A
obra de Mateus é composta de cinco grandes discursos, o Sermão da montanha (Mt
5 – 7), Discurso missionário (Mt 10 – 11), Discurso em Parábolas (Mt 13), Discurso
eclesial (Mt 18) e, por fim, o Discurso Escatológico (Mt 24 – 25). Note-se que
o discurso em parábolas encontra-se precisamente no meio da narrativa evangélica
(se o esquematizarmos verticalmente perceberemos melhor esta estrutura e
posicionamento do referido capítulo), pretendendo ensinar que o Reino anunciado
por Jesus, através das parábolas, deverá ocupar o centro da vida e das opções
do discípulo e da discípula de todos os tempos e lugares. O objetivo é o de
motivar a comunidade a fazer opção pelo Reino, preferindo-o a qualquer outra
realidade ou bem. É o que as duas primeiras parábolas meditadas neste domingo
pretendem ilustrar. Lidas em conjunto, as duas parábolas mostram que não há
contradição entre dom e esforço. A conquista do Reino exige esses dois
elementos. Mergulhemos, pois, no texto!
“O Reino dos céus é como um tesouro escondido no
campo. Um homem o encontra e o mantém escondido. Cheio de alegria, ele vai,
vende todos os seus bens e compra aquele campo” (v. 44). Jesus compara o Reino a um
tesouro que alguém escondeu num campo – um vaso de argila cheio de moedas
valiosas e joias. Fato comum, na antiguidade, por ocasião de guerras ou
rivalidades. Quem possuía algum objeto de valor cavava o chão e o escondia na
esperança de recuperá-lo quando passasse o momento difícil. Os tesouros eram
encontrados muito tempo depois, por pessoas que não sabiam da sua existência,
ao utilizarem o terreno para outras atividades de subsistência; daí, pegos de
surpresa, subentendido no texto, também devido ao aspecto da alegria. Esta, por
sinal, é uma característica essencial de quem encontrou o Reino e a ele aderiu
plenamente. Todavia, chama-nos a atenção o fato de que este homem da parábola foi
encontrado pelo tesouro; dito de outra maneira, ele não estava caçando
tesouros, mas, surpreendente e involuntariamente, ele o encontrou. Mas sua
atitude é que nos chama a atenção: mesmo tendo encontrado tal tesouro, ele, na
verdade viu um motivo e uma oportunidade para mudar a sua vida.
Aquele
homem da parábola serve de exemplo para Jesus (que se dirige às multidões e aos
discípulos) e para Mateus (que se dirige à sua comunidade) daquele que encontrou
algo pelo qual valia a pena renunciar a tudo o que possuía para ficar somente com
o bem precioso que tinha acabado de encontrar. O Reino deve ser a primeira
opção de quem o encontra. Ele desestabiliza
a normalidade das coisas, gera reviravolta, subversão, é o revés da ordem
estabelecida, tanto a social quanto a religiosa (cf. CORNELIO, F, Homilia
dominical, in. Porcausadeumcertoreino.blogspot.br).
Na
segunda parábola, do comprador de pedras preciosas, Jesus provoca novamente
seus ouvintes: “O Reino dos céus é como um comprador de pérolas preciosas.

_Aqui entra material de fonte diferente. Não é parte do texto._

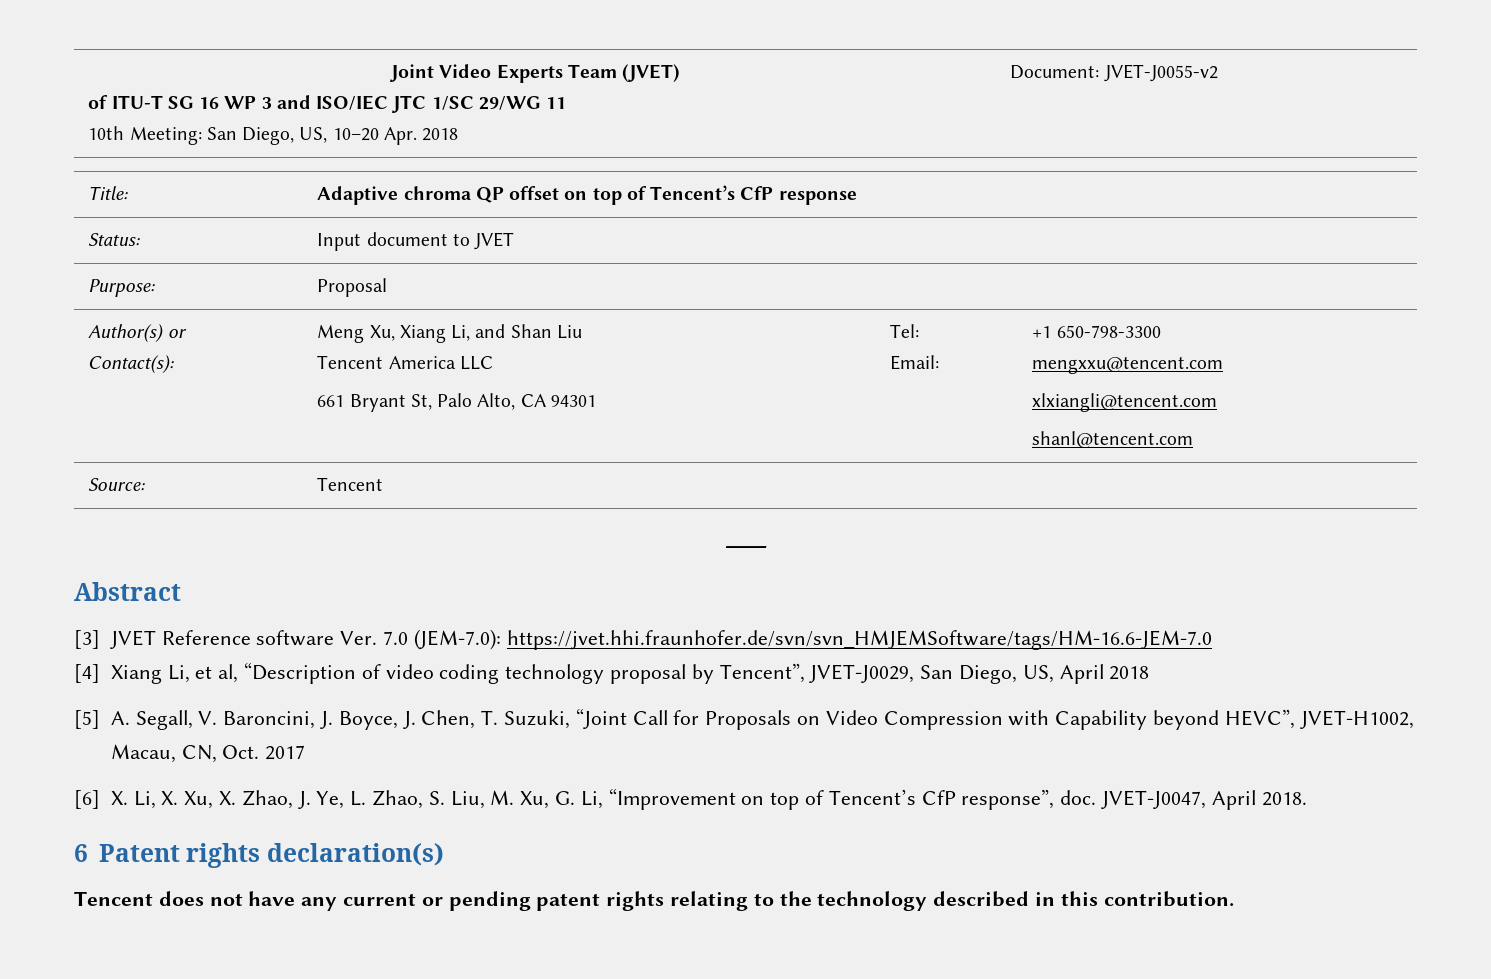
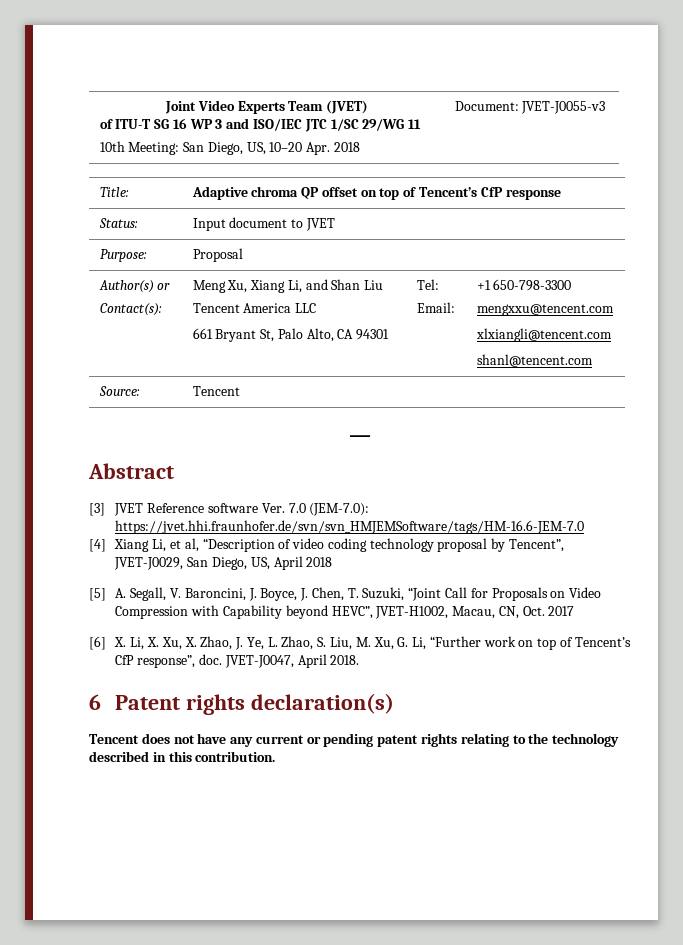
  Joint Video Experts Team (JVET)
  of ITU-T SG 16 WP 3 and ISO/IEC JTC 1/SC 29/WG 11
- 10th Meeting: San Diego, US, 10–20 Apr. 2018 | Document: JVET-J0055-v2
+ 10th Meeting: San Diego, US, 10–20 Apr. 2018 | Document: JVET-J0055-v3
- [6] X. Li, X. Xu, X. Zhao, J. Ye, L. Zhao, S. Liu, M. Xu, G. Li, “Improvement on top of Tencent’s CfP response”, doc.
+ [6] X. Li, X. Xu, X. Zhao, J. Ye, L. Zhao, S. Liu, M. Xu, G. Li, “Further work on top of Tencent’s CfP response”, doc.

Quando encontra uma pérola de grande valor, ele vai, vende todos os seus bens e
compra aquela pérola” (vv. 45-46). Todavia, a atitude deste mercador é que
chama a atenção: ele sabe o que procura. Ele está, na verdade, à procura! Trata-se
de um homem experiente, e, também, inquieto; capaz de distinguir o valioso do
vulgar. Como na parábola anterior, também ele encontra algo que lhe faz tomar
uma decisão radical. Também
o discípulo, ao entrar em contato com o Reino e sua mensagem, coloca-o como o
centro de sua vida, relativizando tudo mais. O Reino torna-se o absoluto de sua
vida; tudo mais tem valor secundário.
Na
terceira e última parábola, a experiência dos pescadores no lago da Galileia
serve de termo para a última comparação de Jesus. O Reino dos Céus é como uma
rede jogada no mar e recolhe peixes de toda espécie (vv. 47-49). Depois que
está cheia, os pescadores a puxam para a praia e recolhem os peixes bons,
enquanto os imprestáveis são jogados fora (Lv 11,10-12). Existe, aqui, uma certa
semelhança com a parábola do joio e do trigo. Mas, diferentemente daquela, onde
a cizânia fora semeada por algum inimigo, aqui, os peixes ruins têm a mesma
origem dos peixes bons. Esta parábola alerta, mais uma vez, a comunidade, para
as contradições e a diversidade que compõem o Reino dos Céus, prevenindo-a de
qualquer puritanismo e segregação.
Desde
a comunidade apostólica, havia na Igreja a tendência equivocada de querer ser
uma comunidade de santos, justos ou eleitos, ou seja, uma comunidade separada e
isolada. Essa tendência era e é um entrave para a concretização do Reino. Com
essa parábola da rede, bem mais que com a do joio e o trigo, Jesus apresenta o
universalismo do Reino, marcado pela diversidade e inclusão, e sua exposição
aos perigos. Essa parábola é, portanto, um convite para os discípulos
retornarem às origens do chamado. Ora, Jesus não os chamou para irem à procura
de pessoas boas e santas, mas simplesmente para “pescar seres humanos”, ou
seja, ir ao encontra da humanidade inteira, sem distinção nem classificação (CORNELIO,
F, Homilia dominical, in. Porcausadeumcertoreino.blogspot.br).
Segue,
novamente, uma alegorização por parte de Jesus: “Assim acontecerá no fim dos
tempos: os anjos virão para separar os homens maus dos que são justos. E
lançarão os maus na fornalha de fogo. E aí haverá choro e ranger de dentes” (v.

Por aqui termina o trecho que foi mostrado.